The following is what's gone out to the Presbytery, and what I'll be reading aloud on Saturday:
I believe in our Trinitarian God: a loving Creator who seeks always to recreate us, the Son Jesus Christ who seeks to reconcile us to our Creator, and the Holy Spirit who through Creator and Son gathers us into the unfolding Reign of God, all united as three persons in one God of infinite relationship.
At the center of my faith is Jesus Christ, divine and human, present from before creation and into eternity as the Word of God, who was born as a human being into human history, died as the reconciler of our broken selves to our God, and was resurrected and ascended in victory over the power of sin and death. He stands as mediator between us and God, representing the divinity of God to us and representing our humanity to God. He is the constant companion and friend who serves as our guide and example, as the healer of our broken lives, and as “the pioneer of our faith” in demonstrating how to live in a manner faithful to God’s call and love.
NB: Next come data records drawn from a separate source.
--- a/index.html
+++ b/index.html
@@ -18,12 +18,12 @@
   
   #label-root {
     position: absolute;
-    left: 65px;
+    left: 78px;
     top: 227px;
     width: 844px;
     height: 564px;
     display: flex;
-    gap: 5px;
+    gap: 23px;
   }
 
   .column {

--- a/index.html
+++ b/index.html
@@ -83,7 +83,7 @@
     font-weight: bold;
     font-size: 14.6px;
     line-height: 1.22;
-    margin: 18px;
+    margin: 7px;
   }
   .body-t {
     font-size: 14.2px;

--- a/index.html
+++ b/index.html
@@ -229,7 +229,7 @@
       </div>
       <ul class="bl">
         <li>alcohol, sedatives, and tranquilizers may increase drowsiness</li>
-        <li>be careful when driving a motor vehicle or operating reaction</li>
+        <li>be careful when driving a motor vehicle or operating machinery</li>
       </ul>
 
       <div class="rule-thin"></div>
Jesus knows the Creator God as his Father and invites us to the same shared life and intimacy. Always on the move, God creates and recreates, labors to bring the universe into reconciliation with God’s original plan of generosity and justice, and seeks us in all places, from our damaged and tattered garden into the depths of Sheol. God is a generous and loving parent who nourishes and tends us with unfailing grace. God is a God of infinite mercy who speaks to us through creation, through the prophets, and by the gift of the Son through whom God offers God’s complete self-donation to us and through whom we are returned as gift to God.
The Holy Spirit is a quiet, humble, and nurturing presence as well as a presence of powerful connection, through whom the Trinity is united in relationship among its three persons and to all of us. The Spirit is always at work, both when we are attentive to the self-communication of God and when we are preoccupied and in need of that supportive presence.
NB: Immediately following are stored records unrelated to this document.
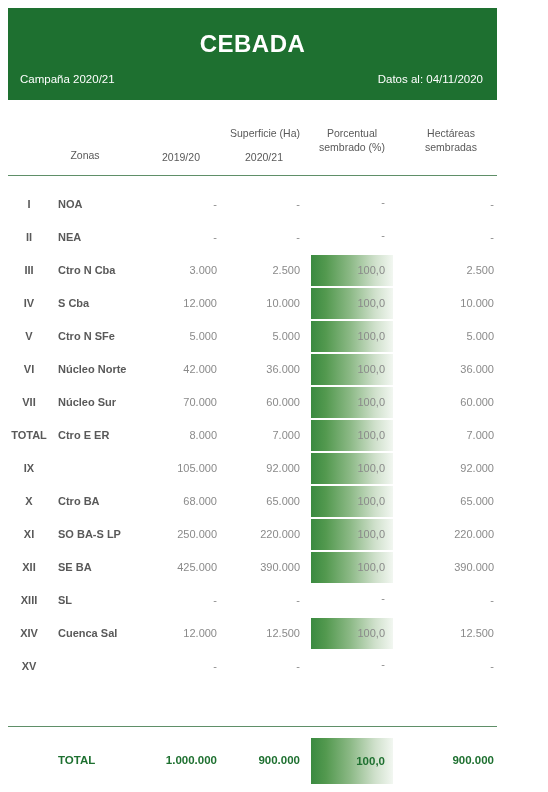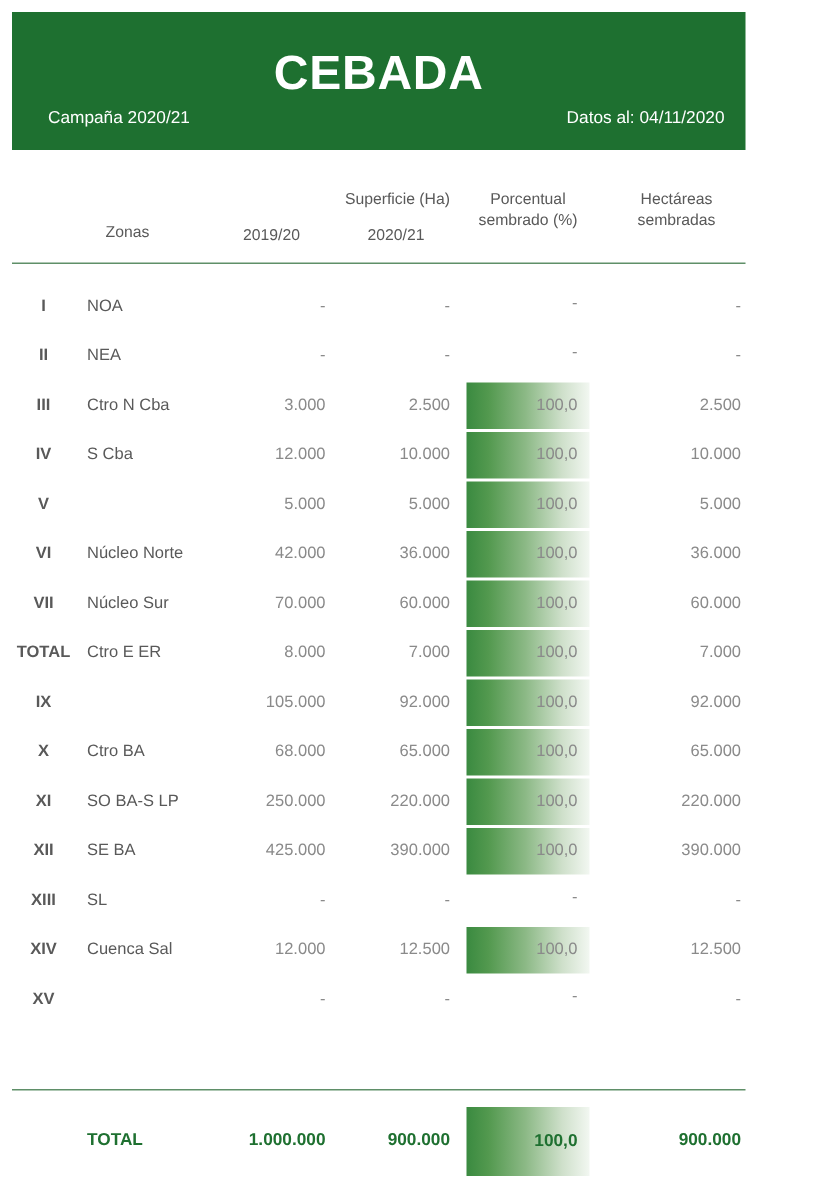--- a/index.html
+++ b/index.html
@@ -33,7 +33,7 @@
     width: 100%;
     text-align: center;
     color: #ffffff;
-    font-size: 32px;
+    font-size: 24px;
     font-weight: bold;
     letter-spacing: 0.5px;
   }

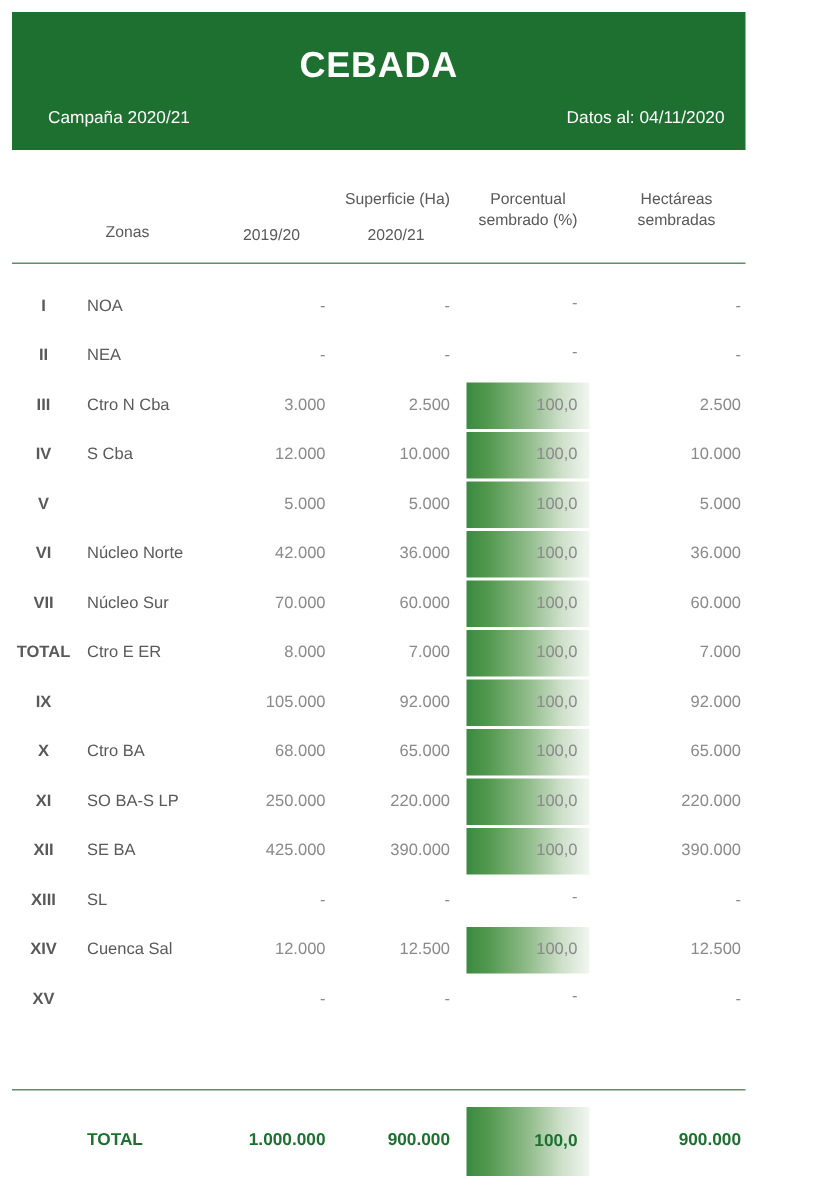--- a/index.html
+++ b/index.html
@@ -43,7 +43,7 @@
     color: #ffffff;
     font-size: 11.5px;
   }
-  .banner-sub.left  { left: 24px; }
+  .banner-sub.left  { left: 12px; }
   .banner-sub.right { right: 14px; }
 
   

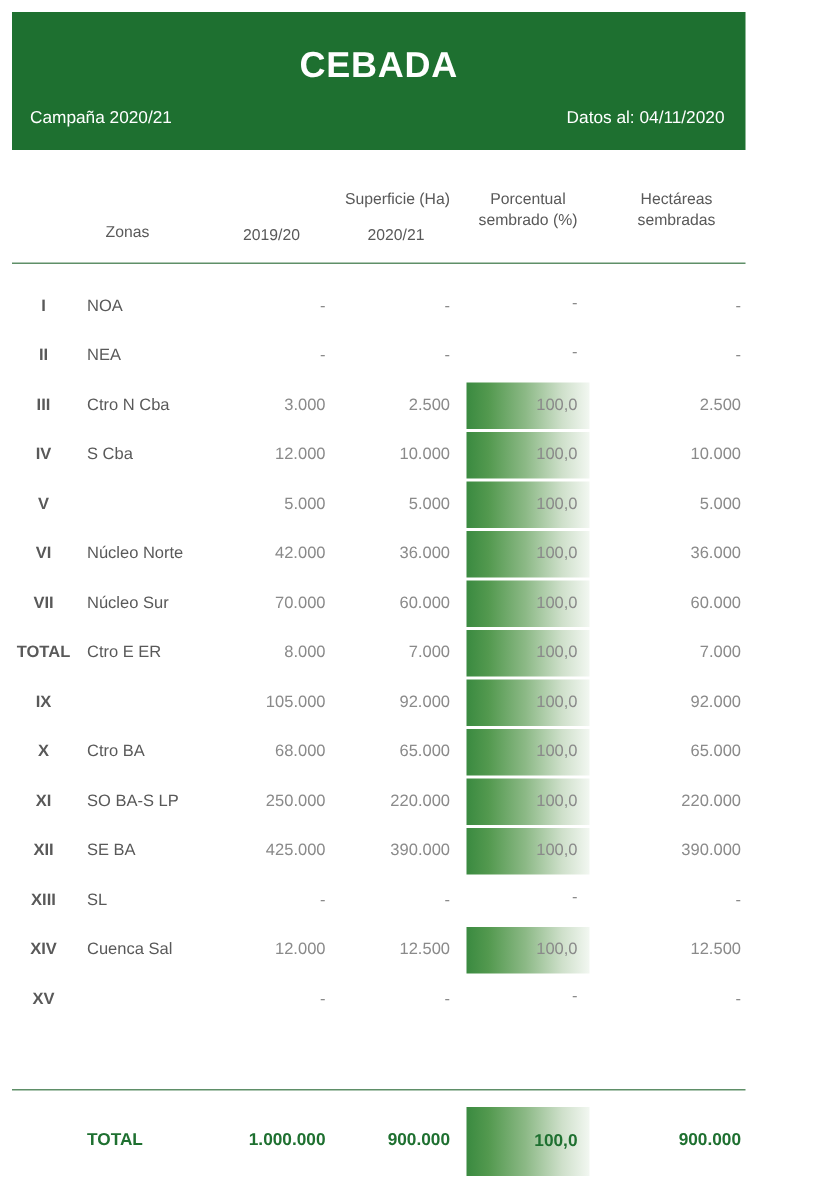--- a/index.html
+++ b/index.html
@@ -111,7 +111,7 @@
     left: 58px;
     width: 90px;
     text-align: left;
-    font-weight: normal;
+    font-weight: bold;
     color: #595959;
     font-size: 11px;
   }

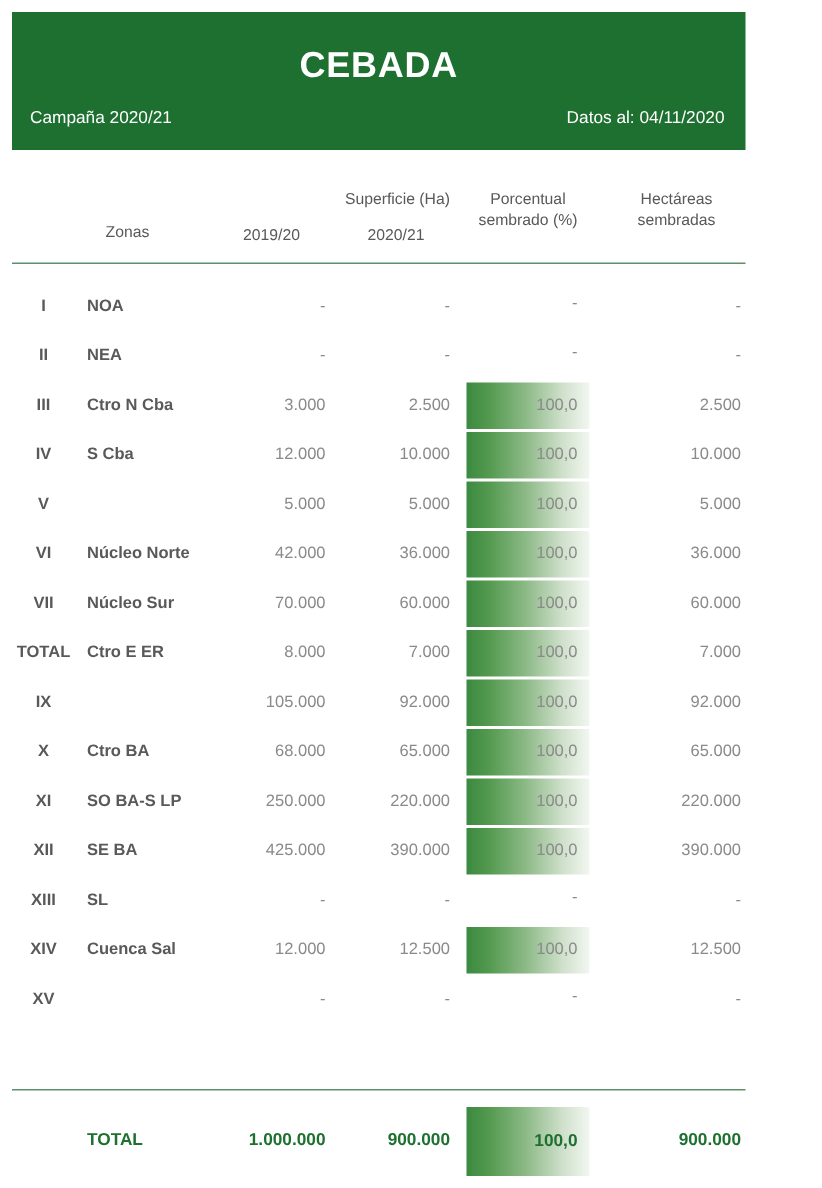--- a/index.html
+++ b/index.html
@@ -270,6 +270,7 @@
     </div>
     <div class="row">
       <div class="cell c-num">V</div>
+      <div class="cell c-zona">Ctro N SFe</div>
       <div class="cell c-a">5.000</div>
       <div class="cell c-b">5.000</div>
       <div class="cell c-p">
I believe that our Holy Scripture provides us with a narrative of God’s activity in history as we know it, and that the church is God’s creation, called into being by Jesus Christ and animated by the Holy Spirit. It is the body into which we are invited in order to be shaped into God’s community and from which we go forth to share God’s grace-filled message of hope and hospitality toward all. The church is the community through which God offers God’s sacramental gifts of Baptism and The Lord’s Supper, gifts which identify us as God’s own people, bring us into covenant with God and with one another, and nourish us for lives offered to God in love and in service.
I believe that God can be found in all things. God’s life, activity, creativity and grace is always present to us in Scripture, in creation, in our relationships and endeavors, and in our prayer. Our lives are a constant unfolding of God’s care for and relationship with us.